___ DATASET RECORDS
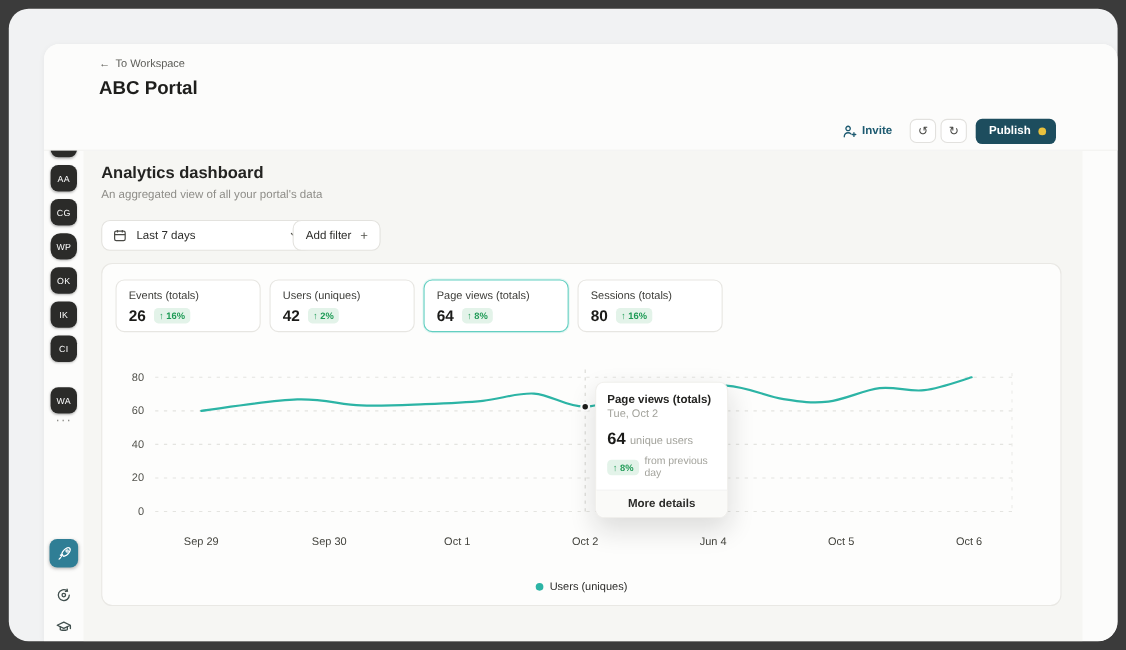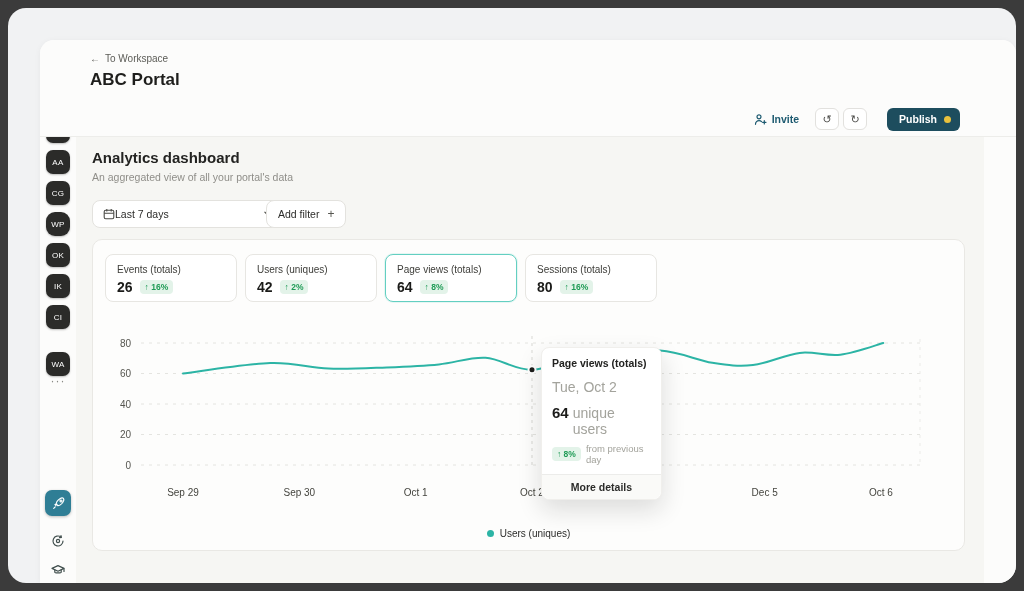"Publish" .publish { margin-left: 20px -> 8px }
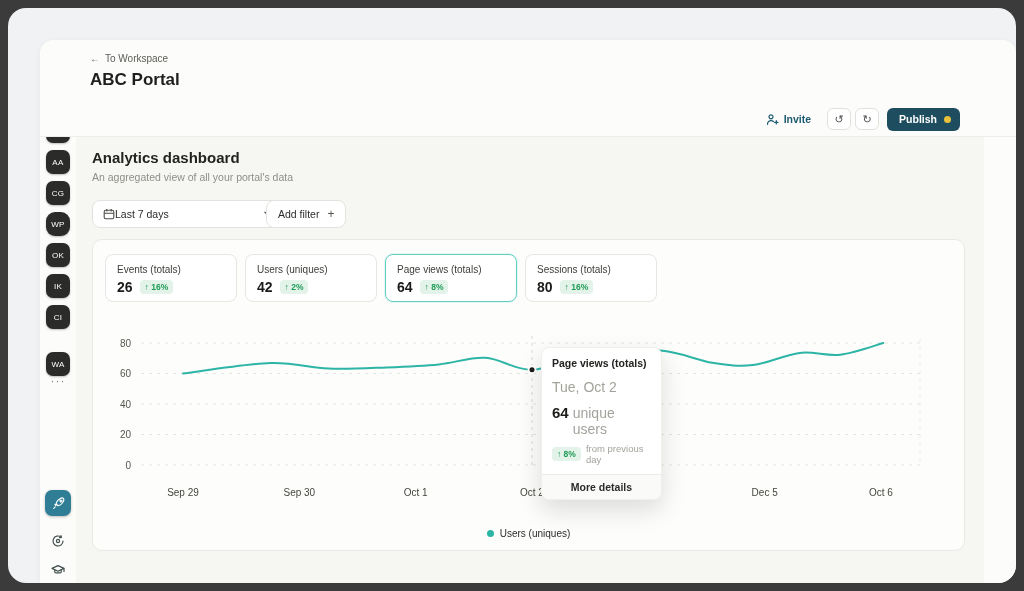"Last 7 days" .select { gap: 0 -> 9px }
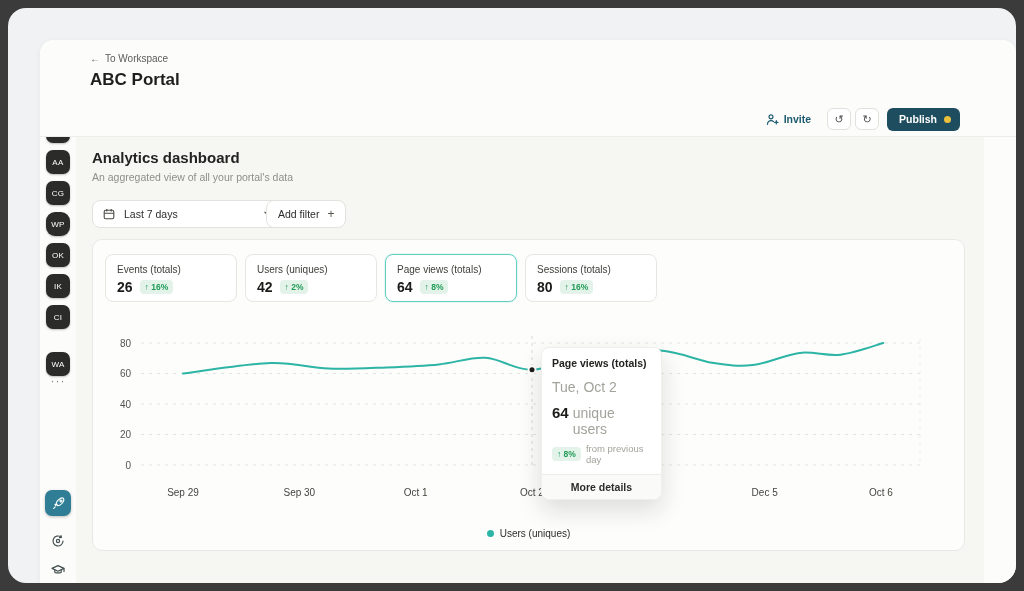"Tue, Oct 2" .tt-date { font-size: 14px -> 10px; margin-top: 10px -> 2px }
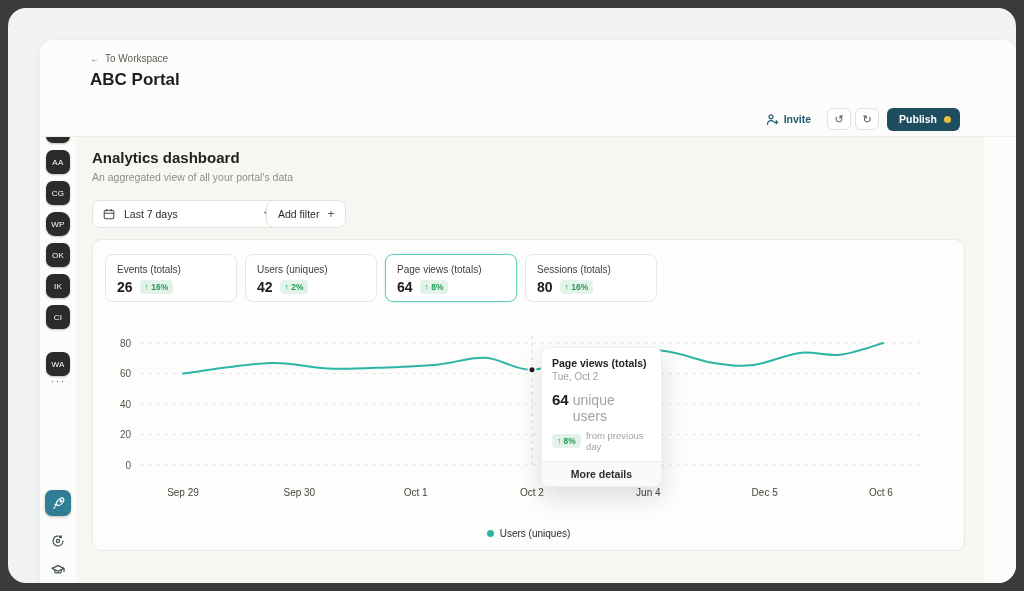"unique users" .tt-valsuffix { font-size: 14px -> 10px }
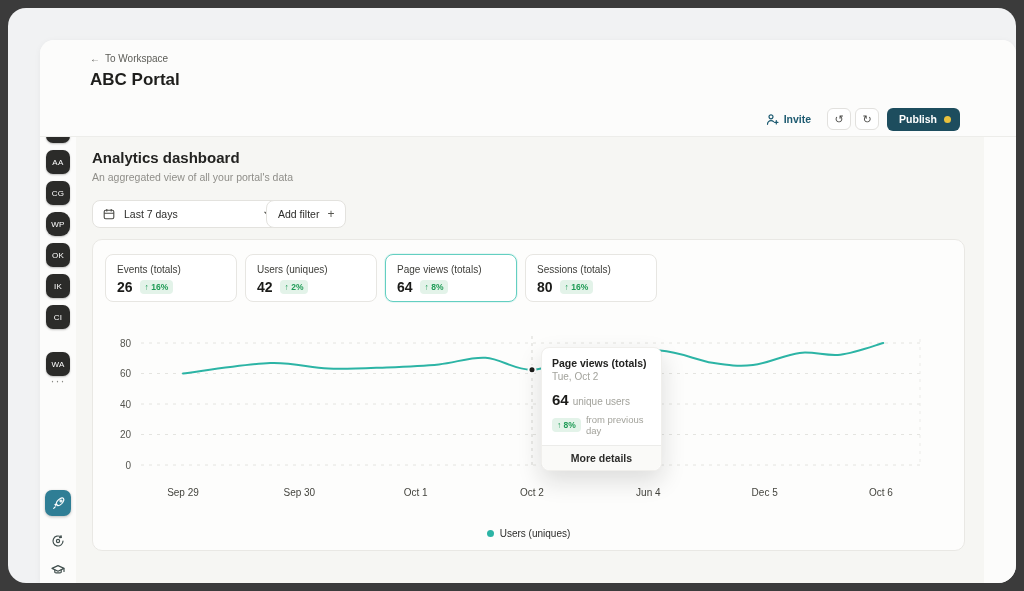"Dec 5" div.xlab { text: Dec -> Oct }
______
_DIRECTIONS_:
Output the full material above exactly, leaving every picture out.

_SOLVED EXERCISE_:
"Publish" .publish { margin-left: 20px -> 8px }
"Last 7 days" .select { gap: 0 -> 9px }
"Tue, Oct 2" .tt-date { font-size: 14px -> 10px; margin-top: 10px -> 2px }
"unique users" .tt-valsuffix { font-size: 14px -> 10px }
"Dec 5" div.xlab { text: Dec -> Oct }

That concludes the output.